== Work order ==
For the listing below, show each line that includes the string "path".

Segment Open

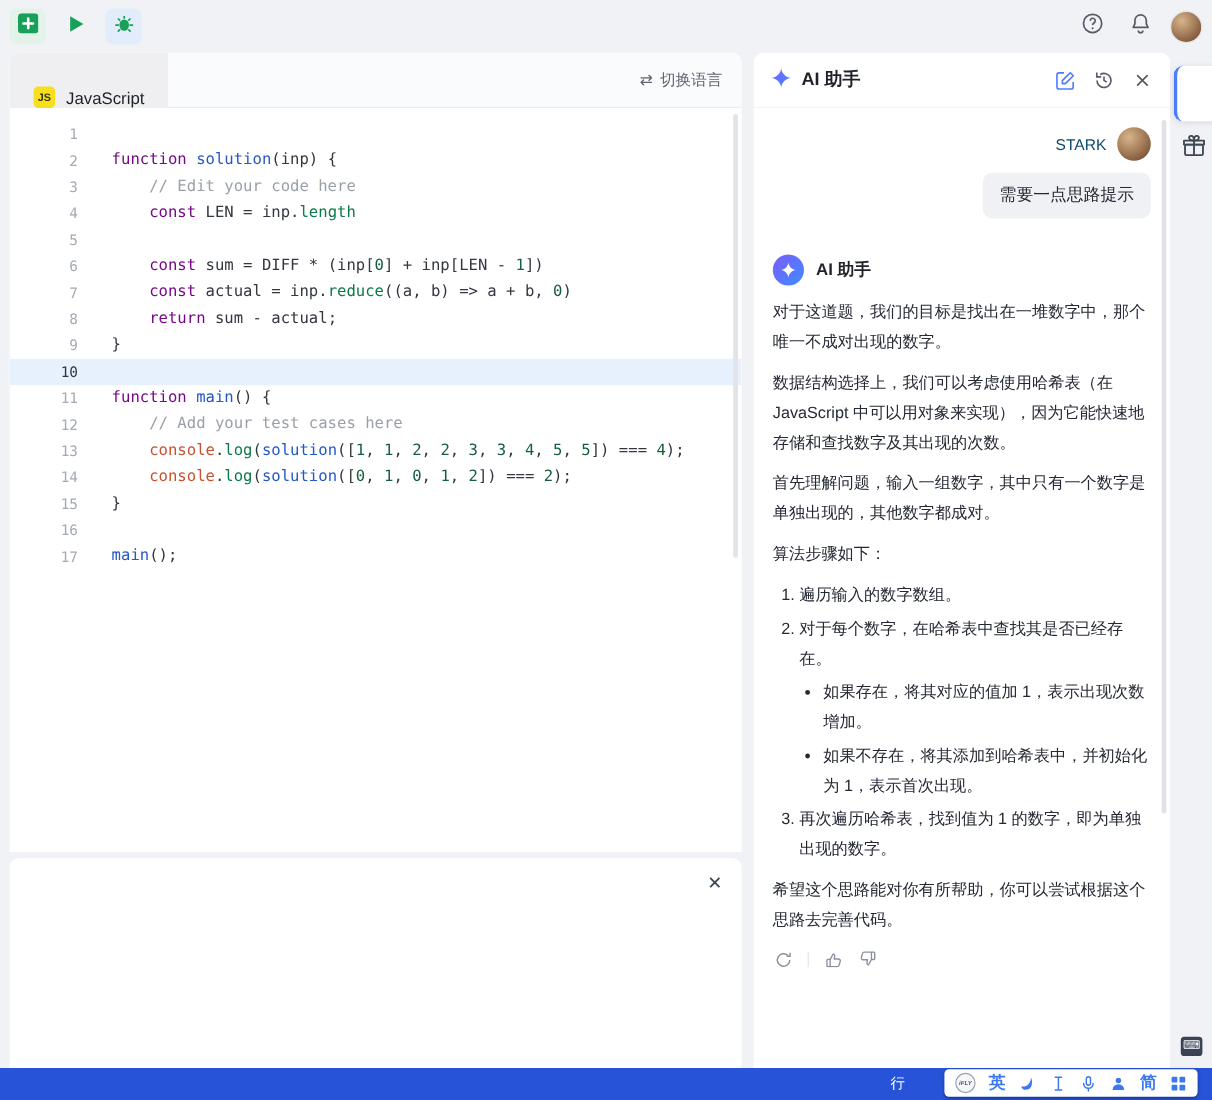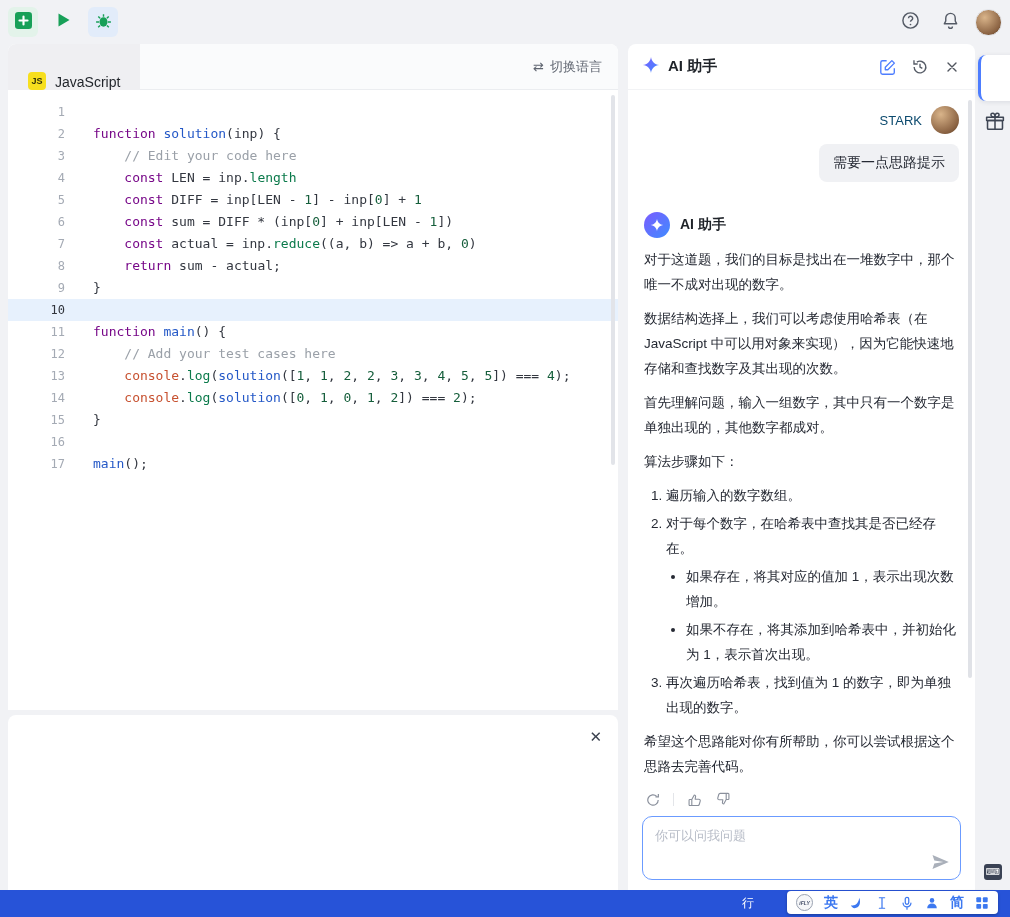--- a/index.html
+++ b/index.html
@@ -183,21 +183,21 @@
       <div class="switch-lang">
         <span>⇄</span>
         <span>切换语言</span>
       </div>
     </div>
     <div class="code">
         <div class="code-row"><span class="gutter">1</span><span class="code-text"></span></div>
         <div class="code-row"><span class="gutter">2</span><span class="code-text"><span class="tok-kw">function </span><span class="tok-fn">solution</span><span class="tok-pl">(inp) {</span></span></div>
         <div class="code-row"><span class="gutter">3</span><span class="code-text"><span class="tok-cm">    // Edit your code here</span></span></div>
         <div class="code-row"><span class="gutter">4</span><span class="code-text"><span class="tok-pl">    </span><span class="tok-kw">const </span><span class="tok-pl">LEN = inp.</span><span class="tok-prop">length</span></span></div>
-        <div class="code-row"><span class="gutter">5</span><span class="code-text"><span class="tok-pl">    </span><span class="tok-kw">const </span><span class="tok-pl">DIFF = inp[LEN - </span><span class="tok-num">1</span><span class="tok-pl">] - inp[</span><span class="tok-num">0</span><span class="tok-pl">] + </span><span class="tok-num">1</span></span></div>
+        <div class="code-row"><span class="gutter">5</span></div>
         <div class="code-row"><span class="gutter">6</span><span class="code-text"><span class="tok-pl">    </span><span class="tok-kw">const </span><span class="tok-pl">sum = DIFF * (inp[</span><span class="tok-num">0</span><span class="tok-pl">] + inp[LEN - </span><span class="tok-num">1</span><span class="tok-pl">])</span></span></div>
         <div class="code-row"><span class="gutter">7</span><span class="code-text"><span class="tok-pl">    </span><span class="tok-kw">const </span><span class="tok-pl">actual = inp.</span><span class="tok-prop">reduce</span><span class="tok-pl">((a, b) =&gt; a + b, </span><span class="tok-num">0</span><span class="tok-pl">)</span></span></div>
         <div class="code-row"><span class="gutter">8</span><span class="code-text"><span class="tok-pl">    </span><span class="tok-kw">return </span><span class="tok-pl">sum - actual;</span></span></div>
         <div class="code-row"><span class="gutter">9</span><span class="code-text"><span class="tok-pl">}</span></span></div>
         <div class="code-row active"><span class="gutter">10</span><span class="code-text"></span></div>
         <div class="code-row"><span class="gutter">11</span><span class="code-text"><span class="tok-kw">function </span><span class="tok-fn">main</span><span class="tok-pl">() {</span></span></div>
         <div class="code-row"><span class="gutter">12</span><span class="code-text"><span class="tok-cm">    // Add your test cases here</span></span></div>
         <div class="code-row"><span class="gutter">13</span><span class="code-text"><span class="tok-pl">    </span><span class="tok-vr">console</span><span class="tok-pl">.</span><span class="tok-prop">log</span><span class="tok-pl">(</span><span class="tok-fn">solution</span><span class="tok-pl">([</span><span class="tok-num">1</span><span class="tok-pl">, </span><span class="tok-num">1</span><span class="tok-pl">, </span><span class="tok-num">2</span><span class="tok-pl">, </span><span class="tok-num">2</span><span class="tok-pl">, </span><span class="tok-num">3</span><span class="tok-pl">, </span><span class="tok-num">3</span><span class="tok-pl">, </span><span class="tok-num">4</span><span class="tok-pl">, </span><span class="tok-num">5</span><span class="tok-pl">, </span><span class="tok-num">5</span><span class="tok-pl">]) === </span><span class="tok-num">4</span><span class="tok-pl">);</span></span></div>
         <div class="code-row"><span class="gutter">14</span><span class="code-text"><span class="tok-pl">    </span><span class="tok-vr">console</span><span class="tok-pl">.</span><span class="tok-prop">log</span><span class="tok-pl">(</span><span class="tok-fn">solution</span><span class="tok-pl">([</span><span class="tok-num">0</span><span class="tok-pl">, </span><span class="tok-num">1</span><span class="tok-pl">, </span><span class="tok-num">0</span><span class="tok-pl">, </span><span class="tok-num">1</span><span class="tok-pl">, </span><span class="tok-num">2</span><span class="tok-pl">]) === </span><span class="tok-num">2</span><span class="tok-pl">);</span></span></div>
         <div class="code-row"><span class="gutter">15</span><span class="code-text"><span class="tok-pl">}</span></span></div>
@@ -299,28 +299,20 @@
         <span class="action-icon flip">
           <svg width="16" height="16" viewBox="0 0 20 20" fill="none" stroke="#8a909c" stroke-width="1.4" stroke-linejoin="round">
             <path d="M6 9.3V17H3.6a1 1 0 01-1-1v-5.7a1 1 0 011-1H6zm0 0l3.1-5.6a1.7 1.7 0 011.6 2.1L10.2 9h4.6a1.8 1.8 0 011.7 2.3l-1.2 4.3A1.9 1.9 0 0113.5 17H6"></path>
           </svg>
         </span>
       </div>
     </div>
 
     <div class="ai-scrollbar"></div>
 
-    <div class="ai-input">
-      <textarea placeholder="你可以问我问题" style=""></textarea>
-      <span class="send-icon">
-        <svg width="20" height="20" viewBox="0 0 24 24">
-            <path d="M3 20.5L22.5 12 3 3.5l2.2 6.6L16 12 5.2 13.9z" fill="#aab0ba"></path>
-          </svg>
-      </span>
-    </div>
   </div>
 
   <div class="ai-side-btn">
     <span>
       <svg width="12" height="12" viewBox="0 0 20 20">
         <path d="M10 1c.5 4.8 4.2 8.5 9 9-4.8.5-8.5 4.2-9 9-.5-4.8-4.2-8.5-9-9 4.8-.5 8.5-4.2 9-9z" fill="#6a5cff"></path>
       </svg>
     </span>
     <span class="ai-side-label">AI</span>
   </div>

Segment Closed

== Answer box ==
             <path d="M6 9.3V17H3.6a1 1 0 01-1-1v-5.7a1 1 0 011-1H6zm0 0l3.1-5.6a1.7 1.7 0 011.6 2.1L10.2 9h4.6a1.8 1.8 0 011.7 2.3l-1.2 4.3A1.9 1.9 0 0113.5 17H6"></path>
-            <path d="M3 20.5L22.5 12 3 3.5l2.2 6.6L16 12 5.2 13.9z" fill="#aab0ba"></path>
         <path d="M10 1c.5 4.8 4.2 8.5 9 9-4.8.5-8.5 4.2-9 9-.5-4.8-4.2-8.5-9-9 4.8-.5 8.5-4.2 9-9z" fill="#6a5cff"></path>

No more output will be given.